更にそれを見て感動した!敵方のお偉いさんが鎧も着ずに踊り出し、義経「よく分からんけど、この際射殺しちゃえば楽じゃん」 与一「えっ。なにそれこわい」 義経「ほら与一、早く早く!」てなことがあってこれも見事に首筋ぶち抜いて殺ったー的なお話が続く。九郎判官マジヤヴァイ。
と言ってしまえばまあアレだが、これは単なる座興に留まるものではなく、実は戦いを前にその趨勢を神仏に問う厳然たる卜占でもある。尤もこのエピソード自体は後世の創作の可能性も無くはないが事実であった場合、源平両軍への心理的影響は決して小さくなかったはずだし、与一が失敗即自害というほどのプレッシャーに悩んでいたのも頷ける。
創作作品の中の那須与一
日本史の中でも屈指の弓の使い手とされることが多く、彼の名前を冠したアイテムなどが多数の作品で登場する。

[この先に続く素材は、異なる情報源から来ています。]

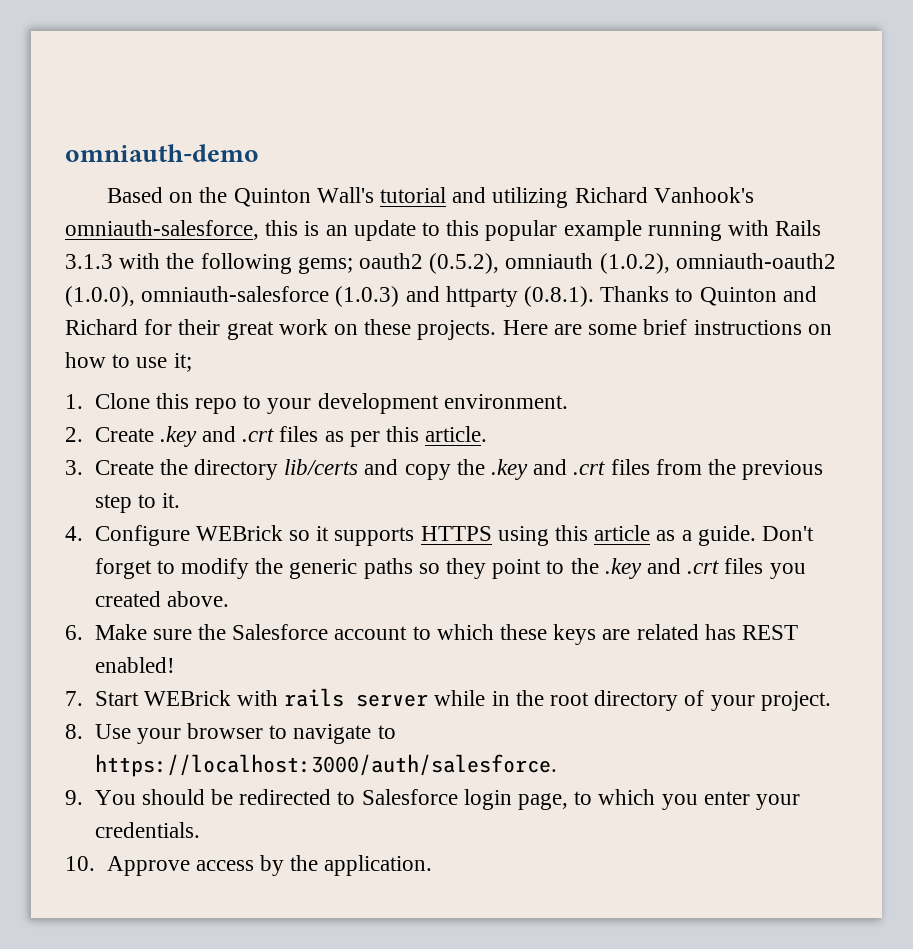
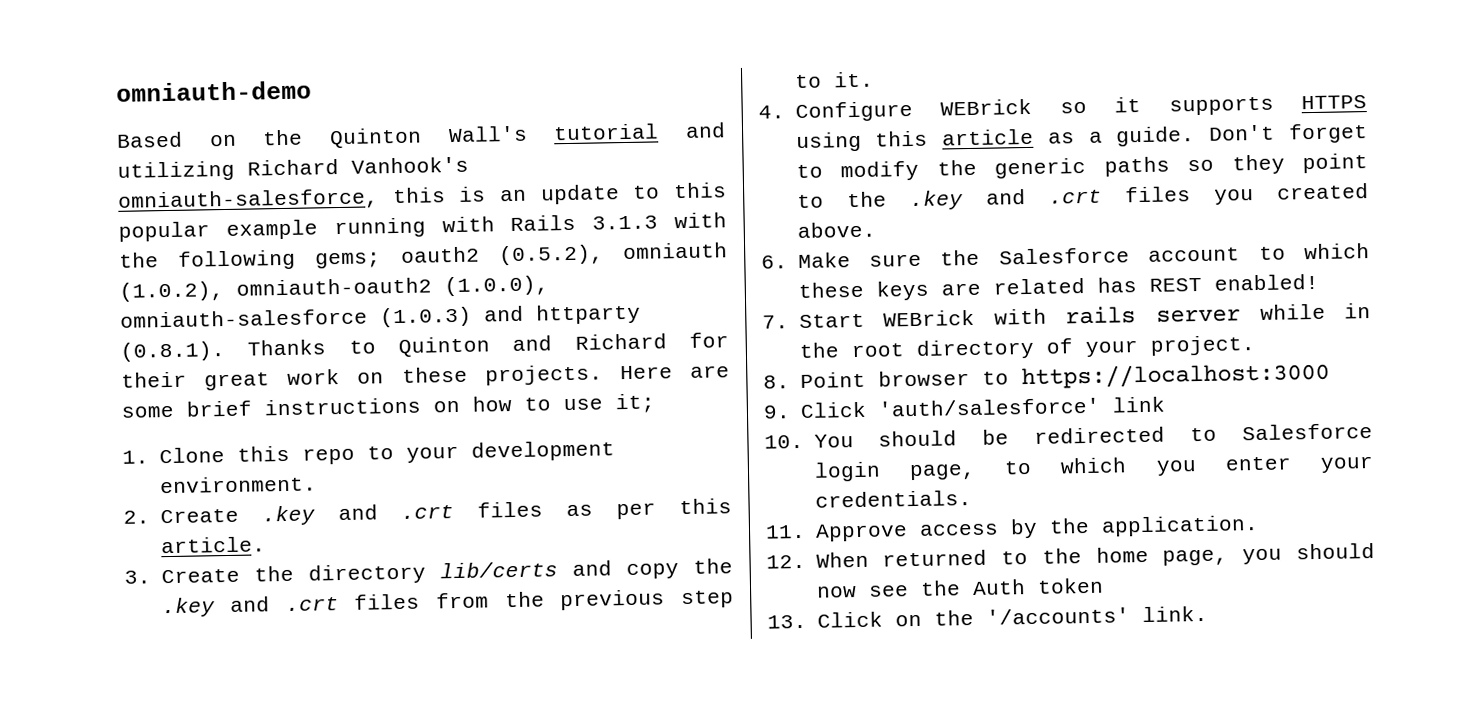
[94,723,396,744] [94,754,557,777] [65,790,83,805] Use your browser to navigate to https://localhost:3000/auth/salesforce. // 9. -> [799,361,1330,390] [763,396,1166,419] [764,434,804,449] Point browser to https://localhost:3000 // 9. Click 'auth/salesforce' link // 10.
[65,856,95,871] 10. -> [765,524,806,539] 11.
(433, 865) none -> [766,542,1375,569] [816,577,1104,598] [767,605,1208,629] // 12. When returned to the home page, you should now see the Auth token // 13. Click on the '/accounts' link.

また、作中の弓の名手のことを指して「○○の与一」などと異名が付けられることもある。
ファイナルファンタジーシリーズ
最強クラスの弓として「よいちのゆみ」「与一の弓」が登場。初出は『ファイナルファンタジーⅡ』
信長の野望シリーズ
近年の作品では弓が得意な大名家の固有技術として「与一の弓」が登場。「信長の野望」の記事も参照。
ドリフターズ(漫画)
生死不明になった際に異世界に召喚され、同じく召喚された織田信長、島津豊久と行動を共にする。詳細は「那須与一(ドリフターズ)」「ドリフターズ(漫画)」の記事を参照。
義経ちゃん剣風帖
『義経ちゃん剣風帖』は女子高生・榊静流の愛用する眼鏡に転生した源義経ら転生者が巻き起こす、小野寺浩二のバトルアクションコメディ漫画。与一(転生者)は前世で「扇の的」のプレッシャーに心身を蝕まれて早世したために、全てを強要した義経に深い恨みを抱く敵として登場する。転生後も弓矢の腕は確かだが、相変わらずプレッシャーに弱い。
新世紀エヴァンゲリオン
劇中で第5使徒ラミエルを倒す為の「ヤシマ作戦」は与一が扇の的を射落とした屋島の戦いが元ネタのひとつ。「新世紀エヴァンゲリオン」「ラミエル」の項目も参照。
終わりのセラフ(漫画・VOMIC・テレビアニメ)
早乙女与一は、ちょっと見は可愛いらしい顔立ちの気弱な男子だが、弓矢型鬼呪装備「月光韻」を執れば遠方の敵も一撃必中で打ち抜いてみせる勇敢な日本帝鬼軍兵士で、主人公の数少ない親友の一人。もっとも原作者曰く、名前の由来は那須与一ではないらしい。「終わりのセラフ」の項目も参照。